Code change snippets
*-*-*

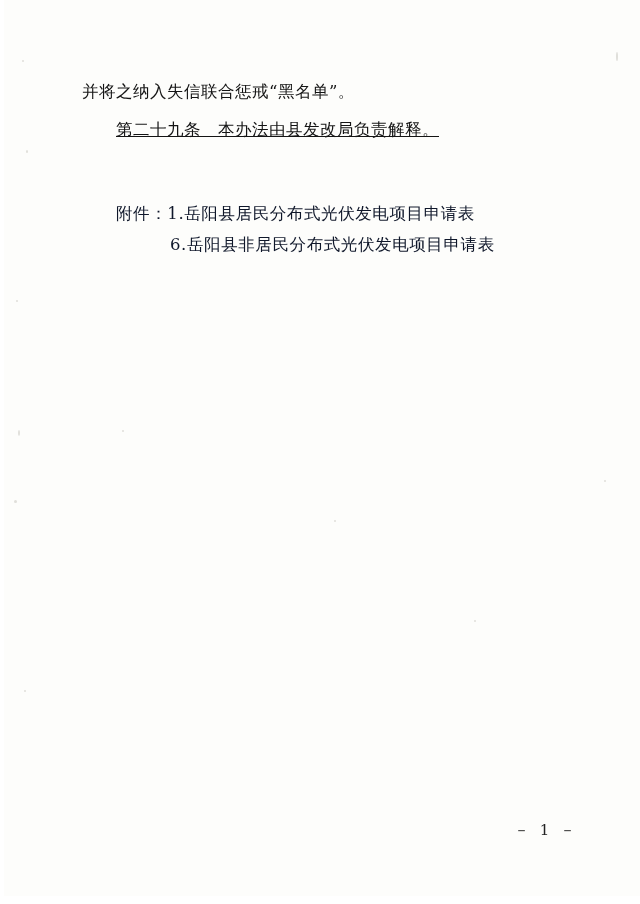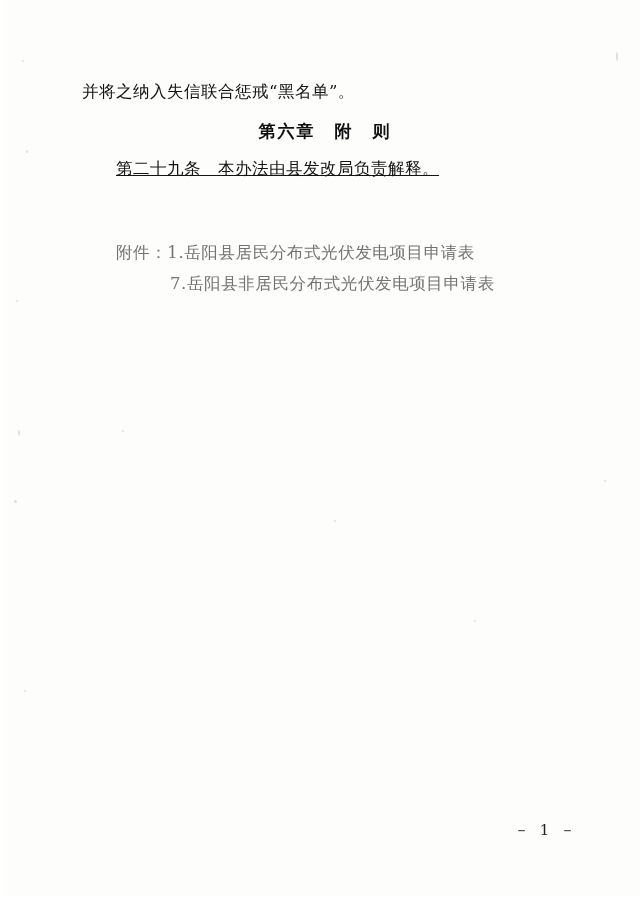--- a/index.html
+++ b/index.html
@@ -106,7 +106,6 @@
 
     <div class="line body-line">并将之纳入失信联合惩戒“黑名单”。</div>
 
-    <div class="chapter-title">第六章　附　则</div>
 
     <div class="line body-line indent">第二十九条　本办法由县发改局负责解释。</div>
 

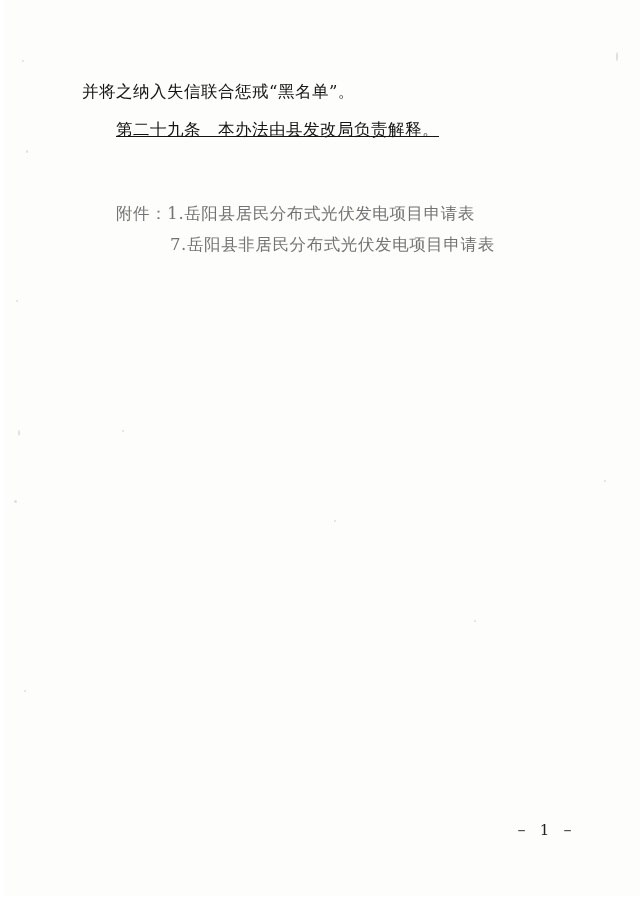--- a/index.html
+++ b/index.html
@@ -69,7 +69,7 @@
     font-size: 16.5px;
     line-height: 1.9;
     letter-spacing: 0.6px;
-    color: #737373;
+    color: #0f172a;
     white-space: pre;
   }
   .attach-line-2 {

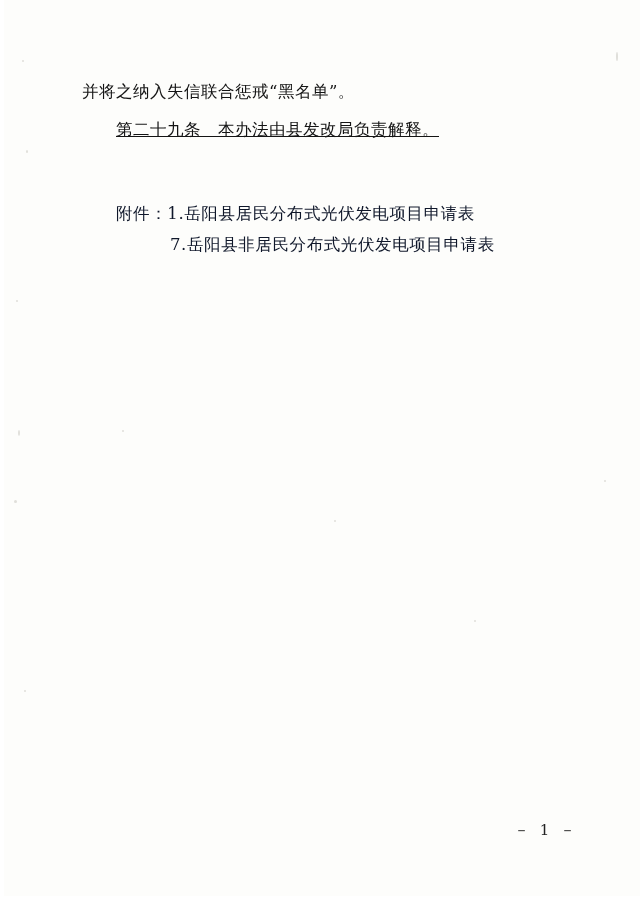--- a/index.html
+++ b/index.html
@@ -114,7 +114,7 @@
 
     <div class="attach-block">
       <div class="attach-line">附件：1.岳阳县居民分布式光伏发电项目申请表</div>
-      <div class="attach-line attach-line-2">7.岳阳县非居民分布式光伏发电项目申请表</div>
+      <div class="attach-line attach-line-2">6.岳阳县非居民分布式光伏发电项目申请表</div>
     </div>
 
   </div>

*-*-*

== Description of the task ==
Copy every record above exactly, leaving out any pictures.

== Exercise result ==
--- a/index.html
+++ b/index.html
@@ -106,7 +106,6 @@
 
     <div class="line body-line">并将之纳入失信联合惩戒“黑名单”。</div>
 
-    <div class="chapter-title">第六章　附　则</div>
 
     <div class="line body-line indent">第二十九条　本办法由县发改局负责解释。</div>
 

--- a/index.html
+++ b/index.html
@@ -69,7 +69,7 @@
     font-size: 16.5px;
     line-height: 1.9;
     letter-spacing: 0.6px;
-    color: #737373;
+    color: #0f172a;
     white-space: pre;
   }
   .attach-line-2 {

--- a/index.html
+++ b/index.html
@@ -114,7 +114,7 @@
 
     <div class="attach-block">
       <div class="attach-line">附件：1.岳阳县居民分布式光伏发电项目申请表</div>
-      <div class="attach-line attach-line-2">7.岳阳县非居民分布式光伏发电项目申请表</div>
+      <div class="attach-line attach-line-2">6.岳阳县非居民分布式光伏发电项目申请表</div>
     </div>
 
   </div>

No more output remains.